(Information shown begins)

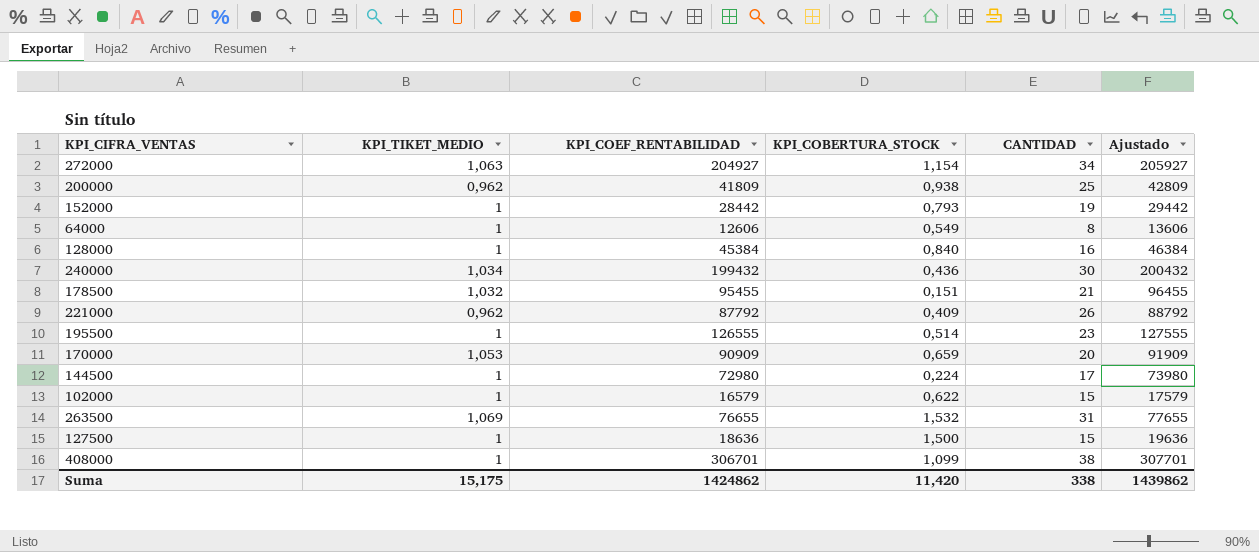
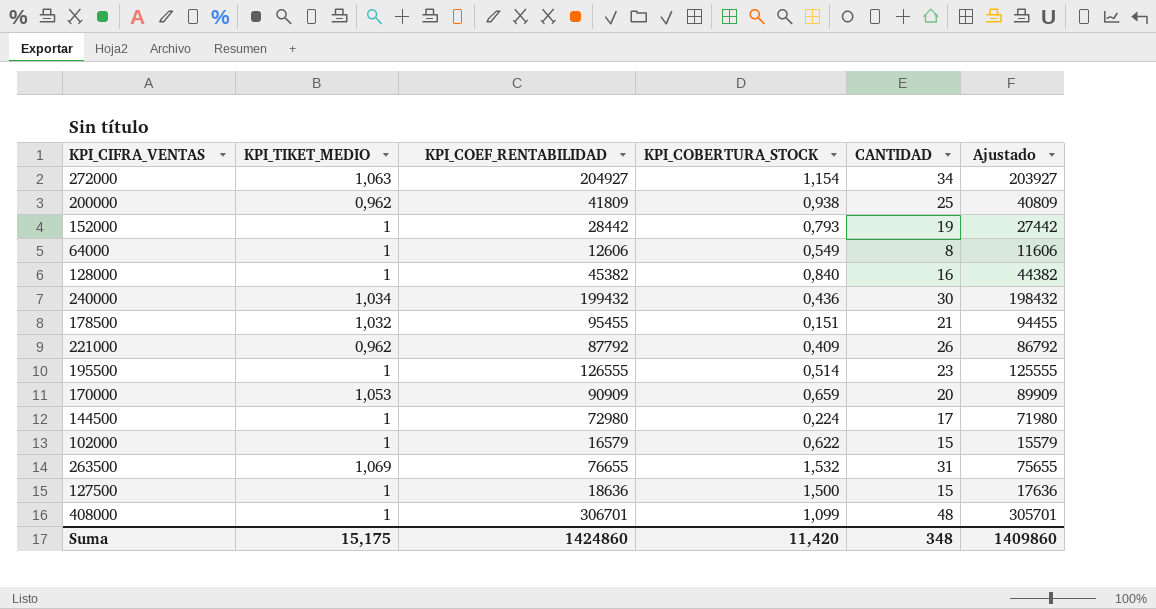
column Ajustado | formula: [KPI_COEF_RENTABILIDAD] + 1000 -> [KPI_COEF_RENTABILIDAD] - 1000
128000 | KPI_COEF_RENTABILIDAD: 45384 -> 45382
408000 | CANTIDAD: 38 -> 48
Suma | KPI_COEF_RENTABILIDAD: 1424862 -> 1424860
Suma | CANTIDAD: 338 -> 348
Suma | Ajustado: 1439862 -> 1409860

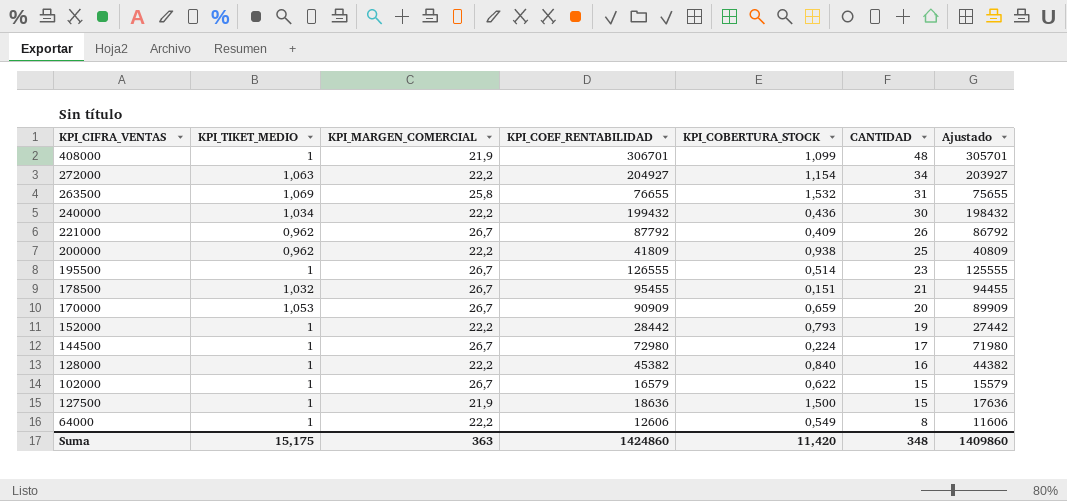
row order: none -> CANTIDAD descending
column KPI_MARGEN_COMERCIAL | position: none -> 3

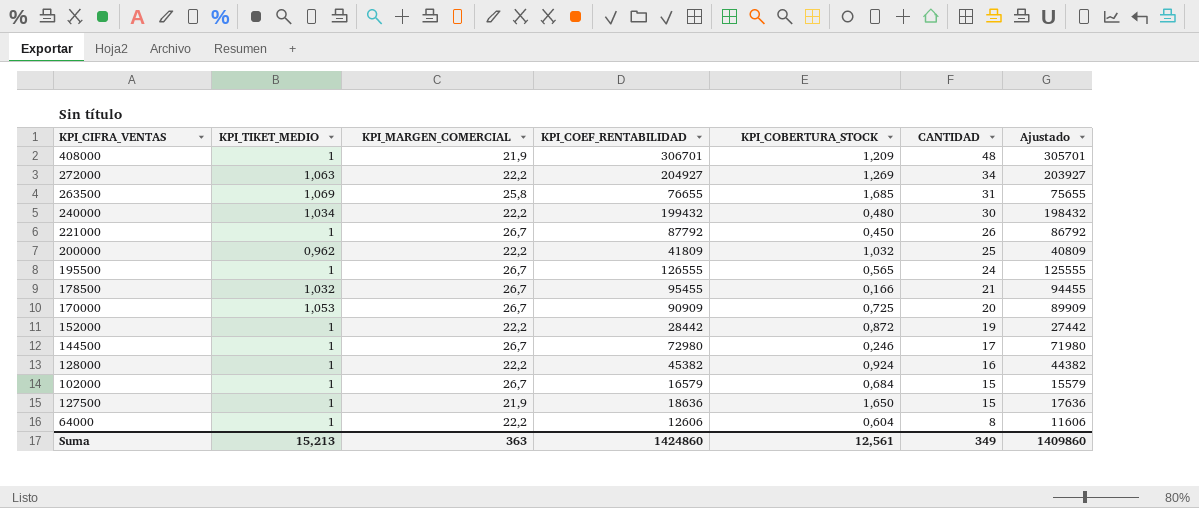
408000 | KPI_COBERTURA_STOCK: 1,099 -> 1,209
272000 | KPI_COBERTURA_STOCK: 1,154 -> 1,269
263500 | KPI_COBERTURA_STOCK: 1,532 -> 1,685
240000 | KPI_COBERTURA_STOCK: 0,436 -> 0,480
221000 | KPI_TIKET_MEDIO: 0,962 -> 1
221000 | KPI_COBERTURA_STOCK: 0,409 -> 0,450
200000 | KPI_COBERTURA_STOCK: 0,938 -> 1,032
195500 | KPI_COBERTURA_STOCK: 0,514 -> 0,565
195500 | CANTIDAD: 23 -> 24
178500 | KPI_COBERTURA_STOCK: 0,151 -> 0,166
170000 | KPI_COBERTURA_STOCK: 0,659 -> 0,725
152000 | KPI_COBERTURA_STOCK: 0,793 -> 0,872
144500 | KPI_COBERTURA_STOCK: 0,224 -> 0,246
128000 | KPI_COBERTURA_STOCK: 0,840 -> 0,924
102000 | KPI_COBERTURA_STOCK: 0,622 -> 0,684
127500 | KPI_COBERTURA_STOCK: 1,500 -> 1,650
64000 | KPI_COBERTURA_STOCK: 0,549 -> 0,604
Suma | KPI_TIKET_MEDIO: 15,175 -> 15,213
Suma | KPI_COBERTURA_STOCK: 11,420 -> 12,561
Suma | CANTIDAD: 348 -> 349

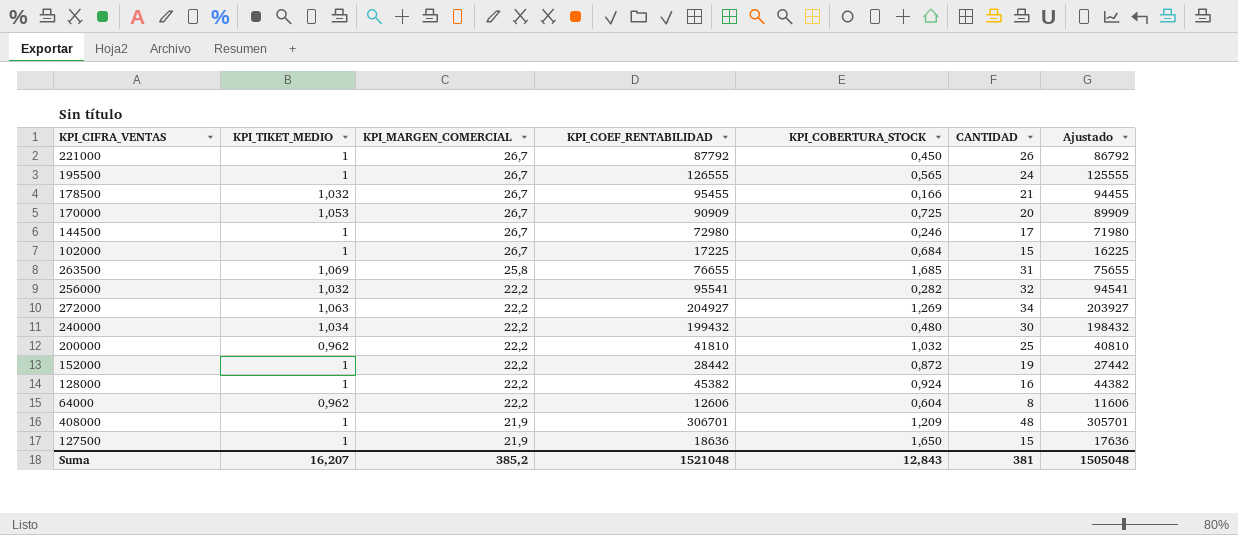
row order: CANTIDAD descending -> KPI_MARGEN_COMERCIAL descending
102000 | KPI_COEF_RENTABILIDAD: 16579 -> 17225
102000 | Ajustado: 15579 -> 16225
row 256000: none -> 1,032 | 22,2 | 95541 | 0,282 | 32 | 94541
200000 | KPI_COEF_RENTABILIDAD: 41809 -> 41810
200000 | Ajustado: 40809 -> 40810
64000 | KPI_TIKET_MEDIO: 1 -> 0,962
Suma | KPI_TIKET_MEDIO: 15,213 -> 16,207
Suma | KPI_MARGEN_COMERCIAL: 363 -> 385,2
Suma | KPI_COEF_RENTABILIDAD: 1424860 -> 1521048
Suma | KPI_COBERTURA_STOCK: 12,561 -> 12,843
Suma | CANTIDAD: 349 -> 381
Suma | Ajustado: 1409860 -> 1505048

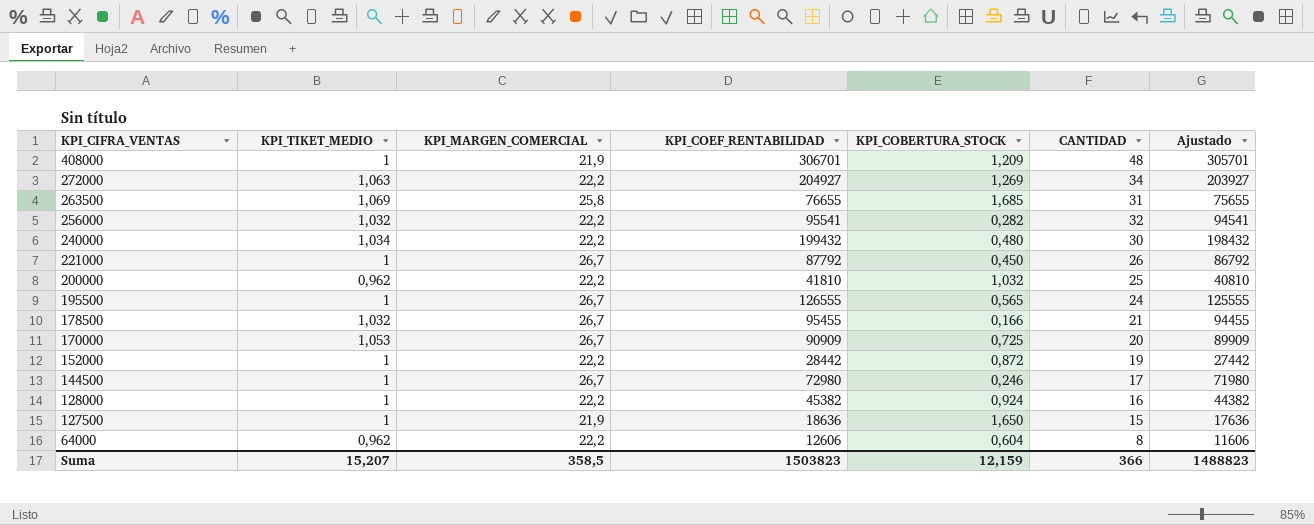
row order: KPI_MARGEN_COMERCIAL descending -> KPI_CIFRA_VENTAS descending
row 102000: 1 | 26,7 | 17225 | 0,684 | 15 | 16225 -> none
Suma | KPI_TIKET_MEDIO: 16,207 -> 15,207
Suma | KPI_MARGEN_COMERCIAL: 385,2 -> 358,5
Suma | KPI_COEF_RENTABILIDAD: 1521048 -> 1503823
Suma | KPI_COBERTURA_STOCK: 12,843 -> 12,159
Suma | CANTIDAD: 381 -> 366
Suma | Ajustado: 1505048 -> 1488823

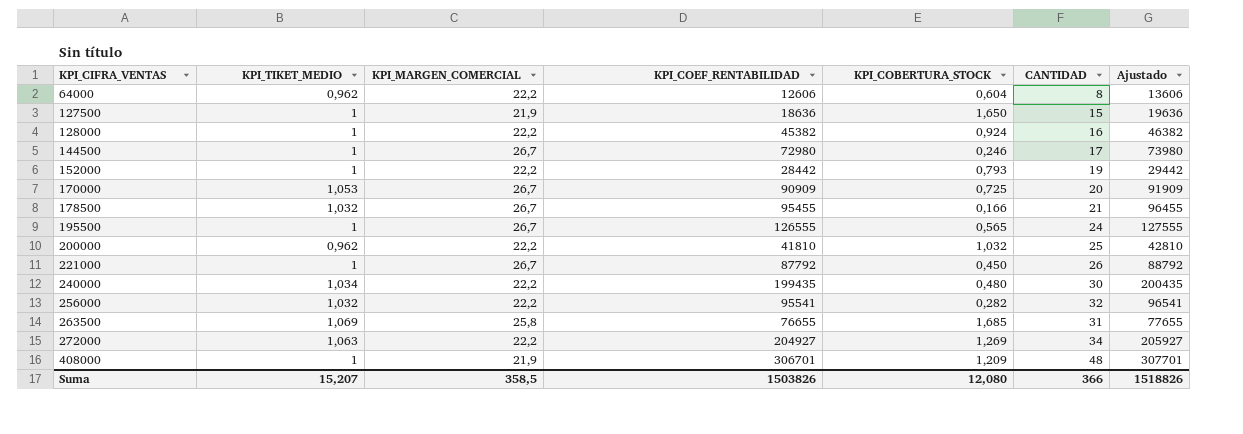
row order: KPI_CIFRA_VENTAS descending -> KPI_CIFRA_VENTAS ascending
column Ajustado | formula: [KPI_COEF_RENTABILIDAD] - 1000 -> [KPI_COEF_RENTABILIDAD] + 1000
152000 | KPI_COBERTURA_STOCK: 0,872 -> 0,793
240000 | KPI_COEF_RENTABILIDAD: 199432 -> 199435
Suma | KPI_COEF_RENTABILIDAD: 1503823 -> 1503826
Suma | KPI_COBERTURA_STOCK: 12,159 -> 12,080
Suma | Ajustado: 1488823 -> 1518826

(Information shown ends)

**Problem:**
Set every entry down again word for word, but not the pictures.

**Result for this task:**
column Ajustado | formula: [KPI_COEF_RENTABILIDAD] + 1000 -> [KPI_COEF_RENTABILIDAD] - 1000
128000 | KPI_COEF_RENTABILIDAD: 45384 -> 45382
408000 | CANTIDAD: 38 -> 48
Suma | KPI_COEF_RENTABILIDAD: 1424862 -> 1424860
Suma | CANTIDAD: 338 -> 348
Suma | Ajustado: 1439862 -> 1409860

row order: none -> CANTIDAD descending
column KPI_MARGEN_COMERCIAL | position: none -> 3

408000 | KPI_COBERTURA_STOCK: 1,099 -> 1,209
272000 | KPI_COBERTURA_STOCK: 1,154 -> 1,269
263500 | KPI_COBERTURA_STOCK: 1,532 -> 1,685
240000 | KPI_COBERTURA_STOCK: 0,436 -> 0,480
221000 | KPI_TIKET_MEDIO: 0,962 -> 1
221000 | KPI_COBERTURA_STOCK: 0,409 -> 0,450
200000 | KPI_COBERTURA_STOCK: 0,938 -> 1,032
195500 | KPI_COBERTURA_STOCK: 0,514 -> 0,565
195500 | CANTIDAD: 23 -> 24
178500 | KPI_COBERTURA_STOCK: 0,151 -> 0,166
170000 | KPI_COBERTURA_STOCK: 0,659 -> 0,725
152000 | KPI_COBERTURA_STOCK: 0,793 -> 0,872
144500 | KPI_COBERTURA_STOCK: 0,224 -> 0,246
128000 | KPI_COBERTURA_STOCK: 0,840 -> 0,924
102000 | KPI_COBERTURA_STOCK: 0,622 -> 0,684
127500 | KPI_COBERTURA_STOCK: 1,500 -> 1,650
64000 | KPI_COBERTURA_STOCK: 0,549 -> 0,604
Suma | KPI_TIKET_MEDIO: 15,175 -> 15,213
Suma | KPI_COBERTURA_STOCK: 11,420 -> 12,561
Suma | CANTIDAD: 348 -> 349

row order: CANTIDAD descending -> KPI_MARGEN_COMERCIAL descending
102000 | KPI_COEF_RENTABILIDAD: 16579 -> 17225
102000 | Ajustado: 15579 -> 16225
row 256000: none -> 1,032 | 22,2 | 95541 | 0,282 | 32 | 94541
200000 | KPI_COEF_RENTABILIDAD: 41809 -> 41810
200000 | Ajustado: 40809 -> 40810
64000 | KPI_TIKET_MEDIO: 1 -> 0,962
Suma | KPI_TIKET_MEDIO: 15,213 -> 16,207
Suma | KPI_MARGEN_COMERCIAL: 363 -> 385,2
Suma | KPI_COEF_RENTABILIDAD: 1424860 -> 1521048
Suma | KPI_COBERTURA_STOCK: 12,561 -> 12,843
Suma | CANTIDAD: 349 -> 381
Suma | Ajustado: 1409860 -> 1505048

row order: KPI_MARGEN_COMERCIAL descending -> KPI_CIFRA_VENTAS descending
row 102000: 1 | 26,7 | 17225 | 0,684 | 15 | 16225 -> none
Suma | KPI_TIKET_MEDIO: 16,207 -> 15,207
Suma | KPI_MARGEN_COMERCIAL: 385,2 -> 358,5
Suma | KPI_COEF_RENTABILIDAD: 1521048 -> 1503823
Suma | KPI_COBERTURA_STOCK: 12,843 -> 12,159
Suma | CANTIDAD: 381 -> 366
Suma | Ajustado: 1505048 -> 1488823

row order: KPI_CIFRA_VENTAS descending -> KPI_CIFRA_VENTAS ascending
column Ajustado | formula: [KPI_COEF_RENTABILIDAD] - 1000 -> [KPI_COEF_RENTABILIDAD] + 1000
152000 | KPI_COBERTURA_STOCK: 0,872 -> 0,793
240000 | KPI_COEF_RENTABILIDAD: 199432 -> 199435
Suma | KPI_COEF_RENTABILIDAD: 1503823 -> 1503826
Suma | KPI_COBERTURA_STOCK: 12,159 -> 12,080
Suma | Ajustado: 1488823 -> 1518826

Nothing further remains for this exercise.